### What to work on:
The records are to be copied in their entirety, exactly as given.

### Detected change data:

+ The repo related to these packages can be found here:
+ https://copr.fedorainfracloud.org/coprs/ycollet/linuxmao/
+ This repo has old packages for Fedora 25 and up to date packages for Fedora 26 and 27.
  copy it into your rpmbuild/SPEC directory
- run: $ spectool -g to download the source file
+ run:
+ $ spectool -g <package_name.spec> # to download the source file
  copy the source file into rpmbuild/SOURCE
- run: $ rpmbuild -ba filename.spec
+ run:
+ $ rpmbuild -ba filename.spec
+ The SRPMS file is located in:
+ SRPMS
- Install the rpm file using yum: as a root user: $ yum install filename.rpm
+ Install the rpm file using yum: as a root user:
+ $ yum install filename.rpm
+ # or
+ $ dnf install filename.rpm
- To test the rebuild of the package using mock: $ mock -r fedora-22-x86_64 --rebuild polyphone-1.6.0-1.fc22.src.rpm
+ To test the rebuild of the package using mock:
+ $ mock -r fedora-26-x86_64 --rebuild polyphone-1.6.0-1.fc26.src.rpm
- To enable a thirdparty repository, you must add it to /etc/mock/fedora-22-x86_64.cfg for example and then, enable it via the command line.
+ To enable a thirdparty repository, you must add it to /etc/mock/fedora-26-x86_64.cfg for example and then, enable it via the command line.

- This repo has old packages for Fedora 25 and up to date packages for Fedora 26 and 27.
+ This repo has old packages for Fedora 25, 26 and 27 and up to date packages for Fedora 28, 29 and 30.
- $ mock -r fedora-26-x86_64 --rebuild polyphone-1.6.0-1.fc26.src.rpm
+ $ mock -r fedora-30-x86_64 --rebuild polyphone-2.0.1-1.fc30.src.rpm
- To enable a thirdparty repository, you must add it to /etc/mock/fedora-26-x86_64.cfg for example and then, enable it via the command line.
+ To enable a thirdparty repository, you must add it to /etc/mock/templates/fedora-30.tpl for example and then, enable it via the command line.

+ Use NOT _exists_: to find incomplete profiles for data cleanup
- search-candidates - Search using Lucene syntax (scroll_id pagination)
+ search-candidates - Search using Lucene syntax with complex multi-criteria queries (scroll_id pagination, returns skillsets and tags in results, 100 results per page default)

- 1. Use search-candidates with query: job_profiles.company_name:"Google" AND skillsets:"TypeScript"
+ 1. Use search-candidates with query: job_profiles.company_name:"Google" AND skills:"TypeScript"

### Task solution:
+ The repo related to these packages can be found here:
+ https://copr.fedorainfracloud.org/coprs/ycollet/linuxmao/
+ This repo has old packages for Fedora 25 and up to date packages for Fedora 26 and 27.
  copy it into your rpmbuild/SPEC directory
- run: $ spectool -g to download the source file
+ run:
+ $ spectool -g <package_name.spec> # to download the source file
  copy the source file into rpmbuild/SOURCE
- run: $ rpmbuild -ba filename.spec
+ run:
+ $ rpmbuild -ba filename.spec
+ The SRPMS file is located in:
+ SRPMS
- Install the rpm file using yum: as a root user: $ yum install filename.rpm
+ Install the rpm file using yum: as a root user:
+ $ yum install filename.rpm
+ # or
+ $ dnf install filename.rpm
- To test the rebuild of the package using mock: $ mock -r fedora-22-x86_64 --rebuild polyphone-1.6.0-1.fc22.src.rpm
+ To test the rebuild of the package using mock:
+ $ mock -r fedora-26-x86_64 --rebuild polyphone-1.6.0-1.fc26.src.rpm
- To enable a thirdparty repository, you must add it to /etc/mock/fedora-22-x86_64.cfg for example and then, enable it via the command line.
+ To enable a thirdparty repository, you must add it to /etc/mock/fedora-26-x86_64.cfg for example and then, enable it via the command line.

- This repo has old packages for Fedora 25 and up to date packages for Fedora 26 and 27.
+ This repo has old packages for Fedora 25, 26 and 27 and up to date packages for Fedora 28, 29 and 30.
- $ mock -r fedora-26-x86_64 --rebuild polyphone-1.6.0-1.fc26.src.rpm
+ $ mock -r fedora-30-x86_64 --rebuild polyphone-2.0.1-1.fc30.src.rpm
- To enable a thirdparty repository, you must add it to /etc/mock/fedora-26-x86_64.cfg for example and then, enable it via the command line.
+ To enable a thirdparty repository, you must add it to /etc/mock/templates/fedora-30.tpl for example and then, enable it via the command line.

+ Use NOT _exists_: to find incomplete profiles for data cleanup
- search-candidates - Search using Lucene syntax (scroll_id pagination)
+ search-candidates - Search using Lucene syntax with complex multi-criteria queries (scroll_id pagination, returns skillsets and tags in results, 100 results per page default)

- 1. Use search-candidates with query: job_profiles.company_name:"Google" AND skillsets:"TypeScript"
+ 1. Use search-candidates with query: job_profiles.company_name:"Google" AND skills:"TypeScript"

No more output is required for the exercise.